La douche me redonne une apparence. Un petit garçon me regarde avec un air dégoûté.

  • Excuse-moi petit. J’espère sincèrement que tu n’as pas été traumatisé par ce que tu as vu ; je ne voudrais pas avoir son homosexualité sur la conscience.

Le dos à la foule attendrie, je m’enduis tout le corps de savon et lave mes vêtements à même la peau. Aussitôt frottée aussitôt rincée, je libère promptement la place et m’éloigne sans boiter (il ne manquerait plus que ça).

Nice, le 6 juillet 1998.

Tu portes à ton sexe une main apaisante. Tu as dégrafé le vêtement responsable de la contention et ton cœur bât plus fort. Tes chairs se déplient lentement, retrouvent leur place naturelle. Tu as pris soin d’humecter tes doigts de salive. Tu sais que par ces temps de canicule elle devient rare et peu lubrifiante. Mais tu as su enrichir sa composition de cette substance précieuse qu’on trouve au bord des muqueuses pour peu qu’on presse la chair environnante. Une simple goutte au bout de l’index te permet de peaufiner doucement ton érection jusqu’à obtenir un organe puissant, fier et brillant, comme te l’ont recommandé tes copines du collège. Tu prends soin d’enduire toutes les parties, jusqu’aux plus lointaines ; tu ne négliges pas l’anus qu’il te suffit pour l’instant d’effleurer ; tu sens le bord de la muqueuse glissante comme le foie cru d’un poulet. Ton entrecuisse est maintenant sensible. Tu n’oses pas toucher aux fongosités saprophytes vésiculeuses dont les marges ondulées et coriaces pendouillent entre tes cuisses comme des caroncules3 de dindon. Godzilla4 cherche la lumière après une incubation mille fois millénaire dans les glaises étanches des ténèbres. Tu as encore le temps de courir jusqu’au réfrigérateur pour y choisir deux beaux œufs frais. Tu sépares le blanc des jaunes et consommes immédiatement ces derniers en prévision des dépenses nerveuses qui vont bientôt secouer ton corps. Tu te mets complètement nue. Tu verses les blancs dans une assiette plate que tu poses sur le sol et au-dessus de laquelle tu t’accroupis. Tu t’enduis les cuisses et le cul du liquide glaireux, et rafraîchis ton anus quémandeur. Tu t’enduis aussi les seins qu’il faut presser et pincer autant qu’ils le réclament.

Maintenant, il devient nécessaire de casser un troisième œuf pour Godzilla.

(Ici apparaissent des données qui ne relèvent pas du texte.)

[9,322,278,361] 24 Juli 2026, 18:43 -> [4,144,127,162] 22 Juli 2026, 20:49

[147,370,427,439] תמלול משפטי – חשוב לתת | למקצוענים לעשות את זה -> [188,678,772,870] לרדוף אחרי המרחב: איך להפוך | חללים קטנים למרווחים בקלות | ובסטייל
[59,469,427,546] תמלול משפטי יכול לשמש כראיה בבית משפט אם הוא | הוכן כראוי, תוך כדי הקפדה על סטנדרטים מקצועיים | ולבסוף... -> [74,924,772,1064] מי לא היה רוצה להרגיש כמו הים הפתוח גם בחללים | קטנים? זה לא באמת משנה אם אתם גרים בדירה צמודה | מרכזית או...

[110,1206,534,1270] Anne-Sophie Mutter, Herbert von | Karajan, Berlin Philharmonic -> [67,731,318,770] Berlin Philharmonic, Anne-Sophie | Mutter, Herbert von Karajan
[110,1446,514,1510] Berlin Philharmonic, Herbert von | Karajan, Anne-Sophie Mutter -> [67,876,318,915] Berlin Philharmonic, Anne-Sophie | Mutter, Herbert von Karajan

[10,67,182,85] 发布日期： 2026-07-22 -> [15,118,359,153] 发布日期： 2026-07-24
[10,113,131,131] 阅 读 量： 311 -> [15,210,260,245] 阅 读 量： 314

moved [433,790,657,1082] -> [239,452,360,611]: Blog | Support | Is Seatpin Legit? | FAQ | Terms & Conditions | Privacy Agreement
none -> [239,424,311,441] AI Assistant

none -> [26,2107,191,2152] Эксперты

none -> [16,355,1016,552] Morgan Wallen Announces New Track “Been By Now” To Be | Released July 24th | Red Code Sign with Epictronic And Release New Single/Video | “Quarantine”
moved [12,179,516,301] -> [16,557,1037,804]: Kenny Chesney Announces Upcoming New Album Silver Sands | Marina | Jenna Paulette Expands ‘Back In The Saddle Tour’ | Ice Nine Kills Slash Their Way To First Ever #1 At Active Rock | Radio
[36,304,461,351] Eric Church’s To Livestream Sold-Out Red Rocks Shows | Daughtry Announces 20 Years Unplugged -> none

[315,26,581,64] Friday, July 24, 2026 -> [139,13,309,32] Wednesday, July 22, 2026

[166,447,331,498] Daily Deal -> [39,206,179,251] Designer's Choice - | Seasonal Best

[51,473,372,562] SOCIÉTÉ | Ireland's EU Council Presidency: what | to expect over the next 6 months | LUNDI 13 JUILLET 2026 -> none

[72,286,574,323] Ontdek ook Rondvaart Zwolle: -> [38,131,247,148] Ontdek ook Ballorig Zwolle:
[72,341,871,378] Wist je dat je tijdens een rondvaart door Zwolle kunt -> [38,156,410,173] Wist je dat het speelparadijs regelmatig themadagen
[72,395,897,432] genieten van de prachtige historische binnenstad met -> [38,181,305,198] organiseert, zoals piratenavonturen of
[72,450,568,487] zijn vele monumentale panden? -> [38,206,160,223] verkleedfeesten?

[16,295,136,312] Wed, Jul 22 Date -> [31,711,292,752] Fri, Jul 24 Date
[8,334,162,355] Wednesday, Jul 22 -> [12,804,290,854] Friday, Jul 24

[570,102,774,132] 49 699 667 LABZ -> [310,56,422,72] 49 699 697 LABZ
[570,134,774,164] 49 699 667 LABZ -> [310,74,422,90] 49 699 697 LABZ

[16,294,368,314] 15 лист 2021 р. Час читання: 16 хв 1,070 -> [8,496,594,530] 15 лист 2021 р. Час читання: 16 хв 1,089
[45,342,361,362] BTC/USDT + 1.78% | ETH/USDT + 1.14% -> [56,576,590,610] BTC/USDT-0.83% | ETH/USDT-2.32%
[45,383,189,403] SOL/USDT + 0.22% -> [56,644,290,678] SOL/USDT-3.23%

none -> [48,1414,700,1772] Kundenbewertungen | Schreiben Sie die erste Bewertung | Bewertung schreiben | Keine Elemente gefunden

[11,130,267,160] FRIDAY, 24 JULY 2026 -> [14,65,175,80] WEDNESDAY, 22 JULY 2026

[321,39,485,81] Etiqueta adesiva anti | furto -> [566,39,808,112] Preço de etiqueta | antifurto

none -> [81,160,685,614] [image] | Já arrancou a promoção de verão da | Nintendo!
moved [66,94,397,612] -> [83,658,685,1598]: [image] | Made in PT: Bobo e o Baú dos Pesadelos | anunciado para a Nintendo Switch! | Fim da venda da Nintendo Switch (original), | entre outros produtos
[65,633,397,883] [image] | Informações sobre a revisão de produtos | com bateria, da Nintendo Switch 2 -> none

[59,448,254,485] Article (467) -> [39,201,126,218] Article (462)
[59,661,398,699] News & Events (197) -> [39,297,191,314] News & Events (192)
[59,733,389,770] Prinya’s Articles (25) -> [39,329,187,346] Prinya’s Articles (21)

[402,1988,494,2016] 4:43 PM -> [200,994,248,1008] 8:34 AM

Amandine se demande si son journal est publiable en l’état. Elle intitulerait ça « Journal d’une jeune-fille en désordre ». Mais chez quel éditeur ? Et dans quelle collection ? Elle estime qu’aucune autobiographie n’est obscène tant qu’elle est authentique, fantasmes inclus.

Ça, c’est la théorie.

Nice, le 7 juillet 1998, le matin.

Le cul posé sur la serviette à fleurs que lui a tricotté sa maman, j’aperçois sur ma droite le poisson-chat5 qui a éjaculé derrière moi, hier, dans la file d’attente. Derrière mon dos, ma robe sèche sur la paroi inclinée ; ma petite culotte ronronne à côté de moi. Je crois que mon soutient gorge est resté au fond du sac, je crois que je suis nue sur le drap de bain, une serviette relevée sur les reins.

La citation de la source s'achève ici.